** Requirement **
The lines below from the one with "UK | Level: -450 -> -350" up to and including the one with "HP | Cumulative Bid quantity: 3450 -> 3350" are what you should set down, exactly and without pictures.

** Listed entries **
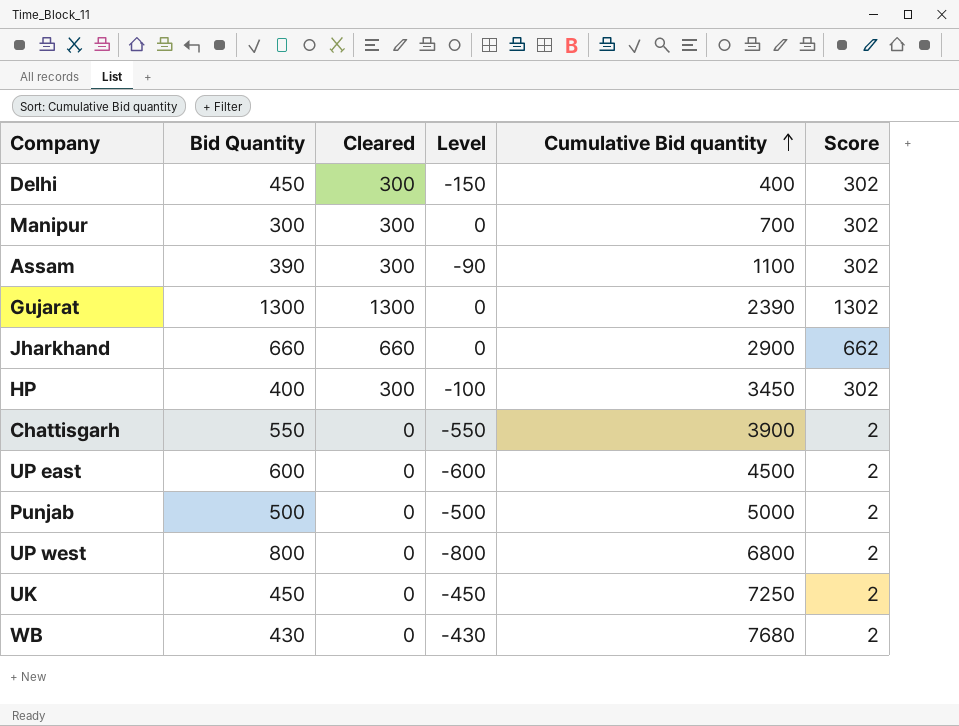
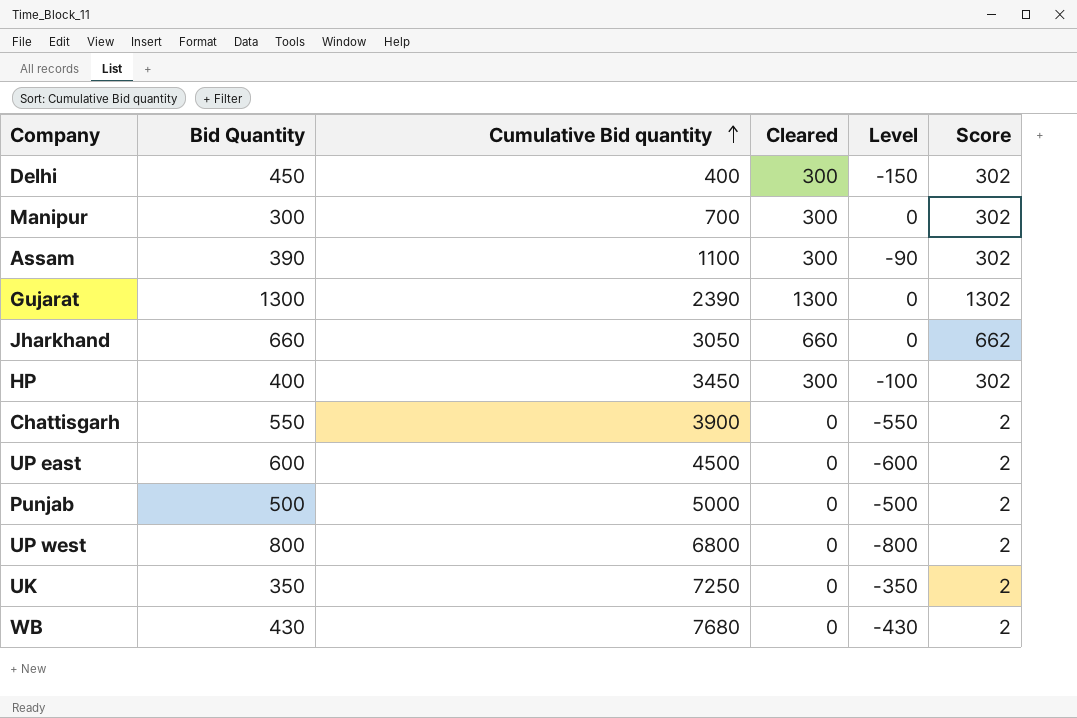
column Cumulative Bid quantity | position: 5 -> 3
Jharkhand | Cumulative Bid quantity: 2900 -> 3050
UK | Bid Quantity: 450 -> 350
UK | Level: -450 -> -350

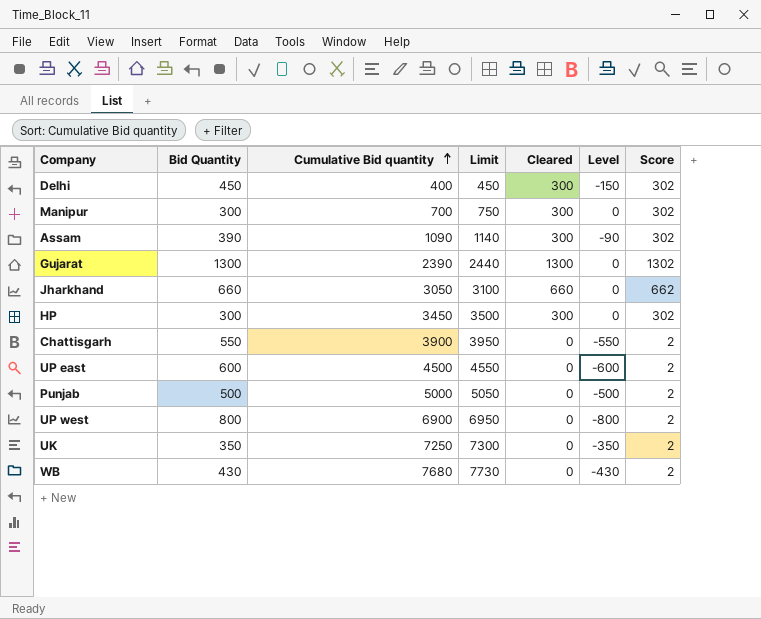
column Limit | formula: none -> [Cumulative Bid quantity] + 50
Assam | Cumulative Bid quantity: 1100 -> 1090
HP | Bid Quantity: 400 -> 300
HP | Level: -100 -> 0
UP west | Cumulative Bid quantity: 6800 -> 6900

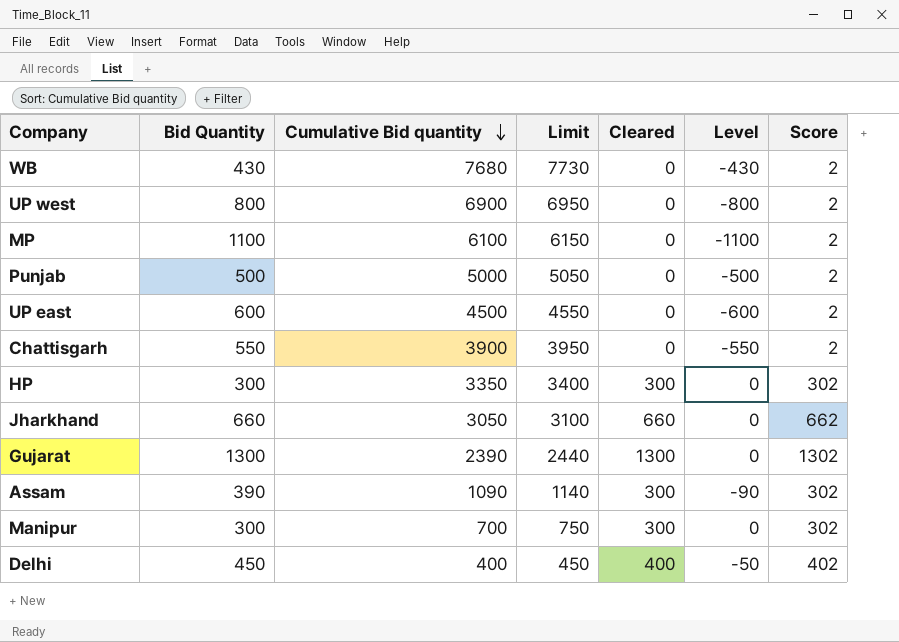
row order: Cumulative Bid quantity ascending -> Cumulative Bid quantity descending
row UK: 350 | 7250 | 7300 | 0 | -350 | 2 -> none
row MP: none -> 1100 | 6100 | 6150 | 0 | -1100 | 2
HP | Cumulative Bid quantity: 3450 -> 3350
HP | Limit: 3500 -> 3400
Delhi | Cleared: 300 -> 400
Delhi | Level: -150 -> -50
Delhi | Score: 302 -> 402

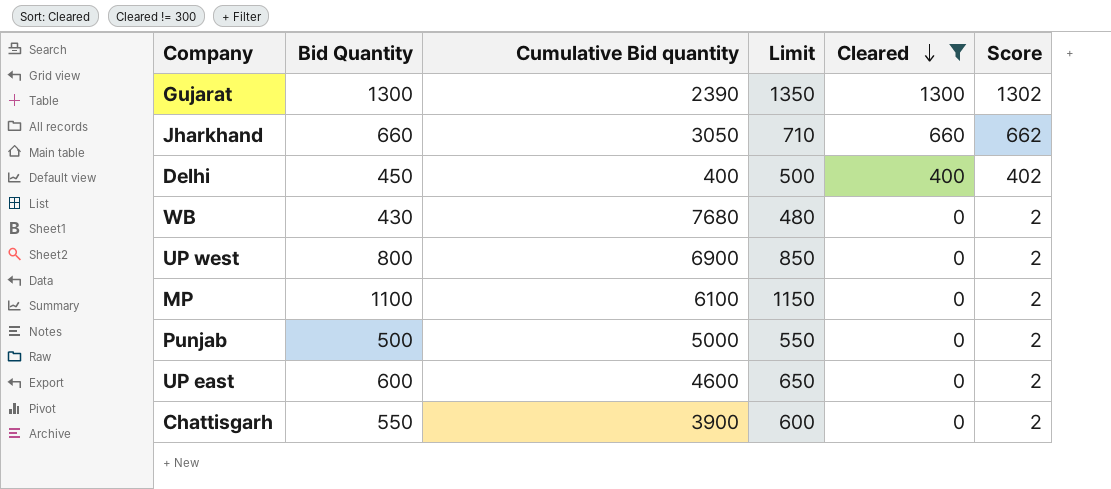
filter: none -> Cleared != 300
row order: Cumulative Bid quantity descending -> Cleared descending
column Level | formula: [Cleared] - [Bid Quantity] -> none
column Limit | formula: [Cumulative Bid quantity] + 50 -> [Bid Quantity] + 50
UP east | Cumulative Bid quantity: 4500 -> 4600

** Answer to this task **
UK | Level: -450 -> -350

column Limit | formula: none -> [Cumulative Bid quantity] + 50
Assam | Cumulative Bid quantity: 1100 -> 1090
HP | Bid Quantity: 400 -> 300
HP | Level: -100 -> 0
UP west | Cumulative Bid quantity: 6800 -> 6900

row order: Cumulative Bid quantity ascending -> Cumulative Bid quantity descending
row UK: 350 | 7250 | 7300 | 0 | -350 | 2 -> none
row MP: none -> 1100 | 6100 | 6150 | 0 | -1100 | 2
HP | Cumulative Bid quantity: 3450 -> 3350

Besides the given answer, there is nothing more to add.